* [Task item]
Could you set down exactly the lines in the records below between the line holding "font-size: 33px ->" and the line holding "text: 07 ->", inclusive?

* [Exercise data]

──────────

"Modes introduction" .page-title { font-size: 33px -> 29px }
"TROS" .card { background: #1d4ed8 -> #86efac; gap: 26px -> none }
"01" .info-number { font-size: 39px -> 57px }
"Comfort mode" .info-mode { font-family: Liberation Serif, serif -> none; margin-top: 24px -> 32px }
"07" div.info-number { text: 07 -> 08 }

──────────

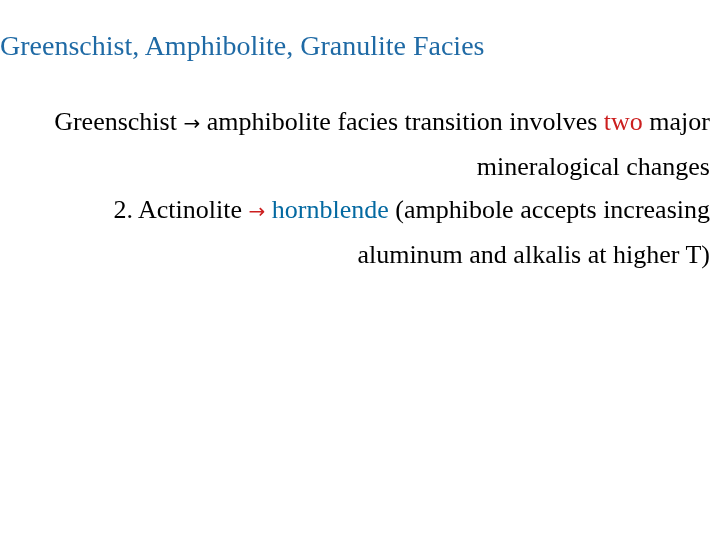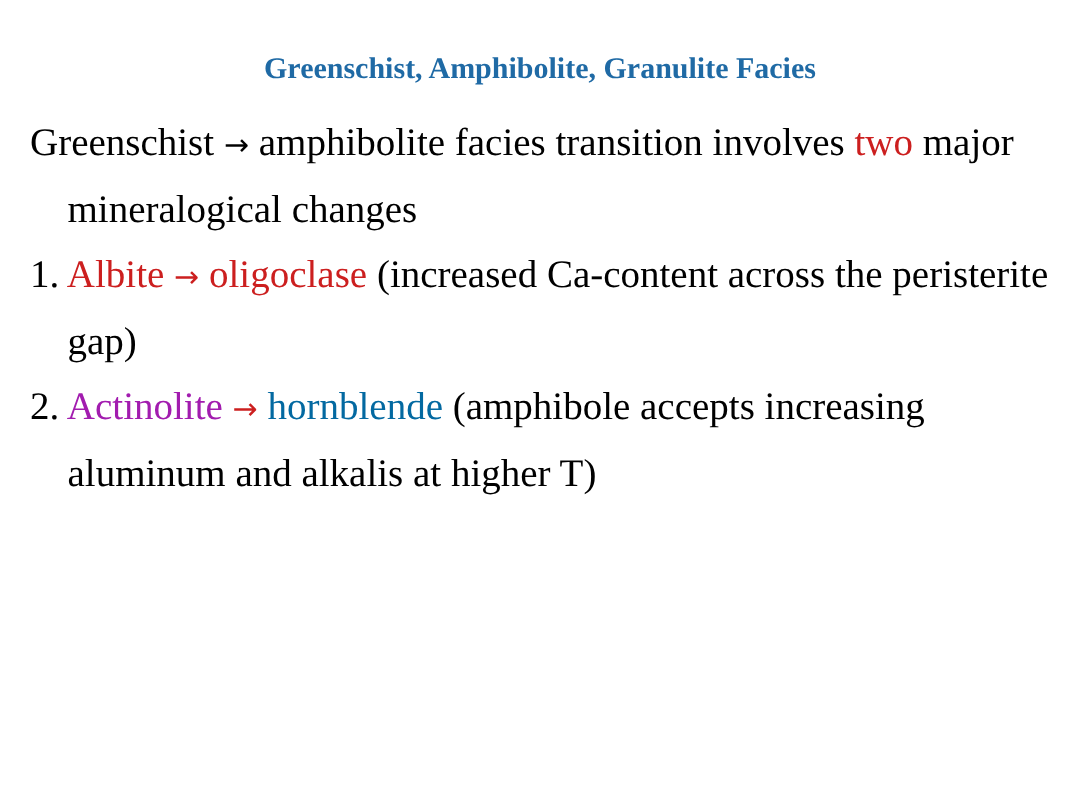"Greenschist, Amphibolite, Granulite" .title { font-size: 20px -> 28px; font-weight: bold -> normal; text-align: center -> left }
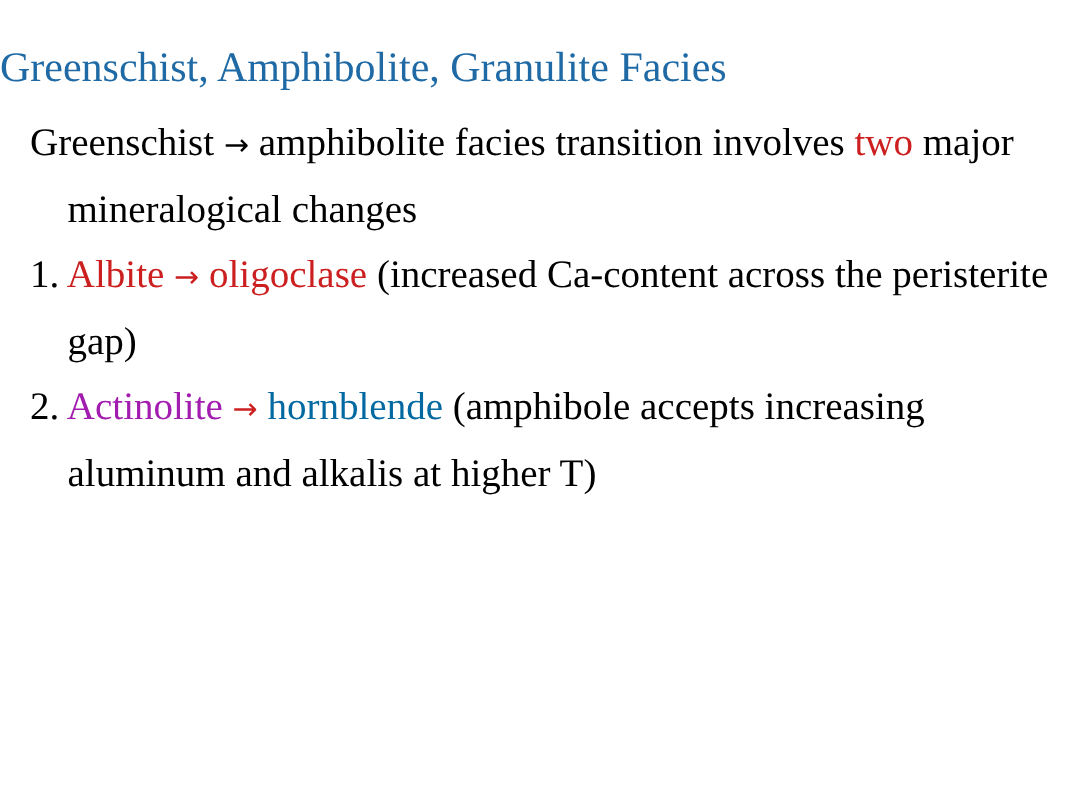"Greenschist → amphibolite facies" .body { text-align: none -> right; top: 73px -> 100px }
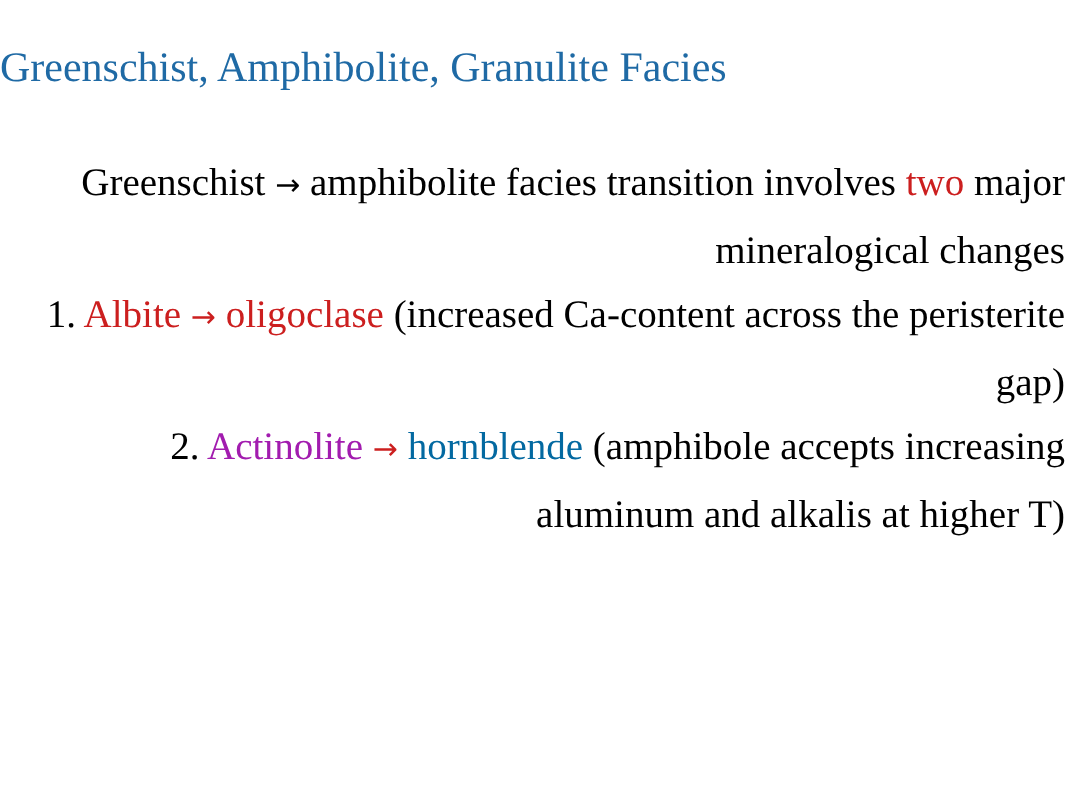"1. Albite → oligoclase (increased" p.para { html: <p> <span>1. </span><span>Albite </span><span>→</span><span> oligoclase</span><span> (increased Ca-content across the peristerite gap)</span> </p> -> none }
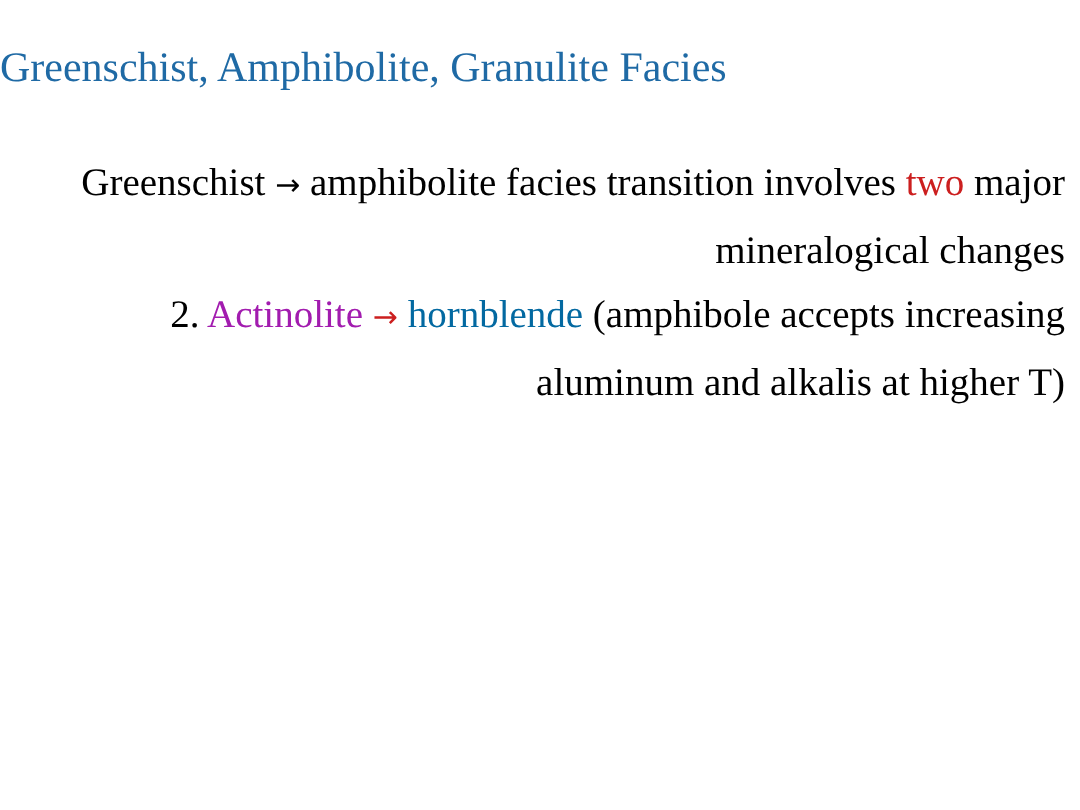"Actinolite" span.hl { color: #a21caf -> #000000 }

──────────

* [Completed task]
"Modes introduction" .page-title { font-size: 33px -> 29px }
"TROS" .card { background: #1d4ed8 -> #86efac; gap: 26px -> none }
"01" .info-number { font-size: 39px -> 57px }
"Comfort mode" .info-mode { font-family: Liberation Serif, serif -> none; margin-top: 24px -> 32px }
"07" div.info-number { text: 07 -> 08 }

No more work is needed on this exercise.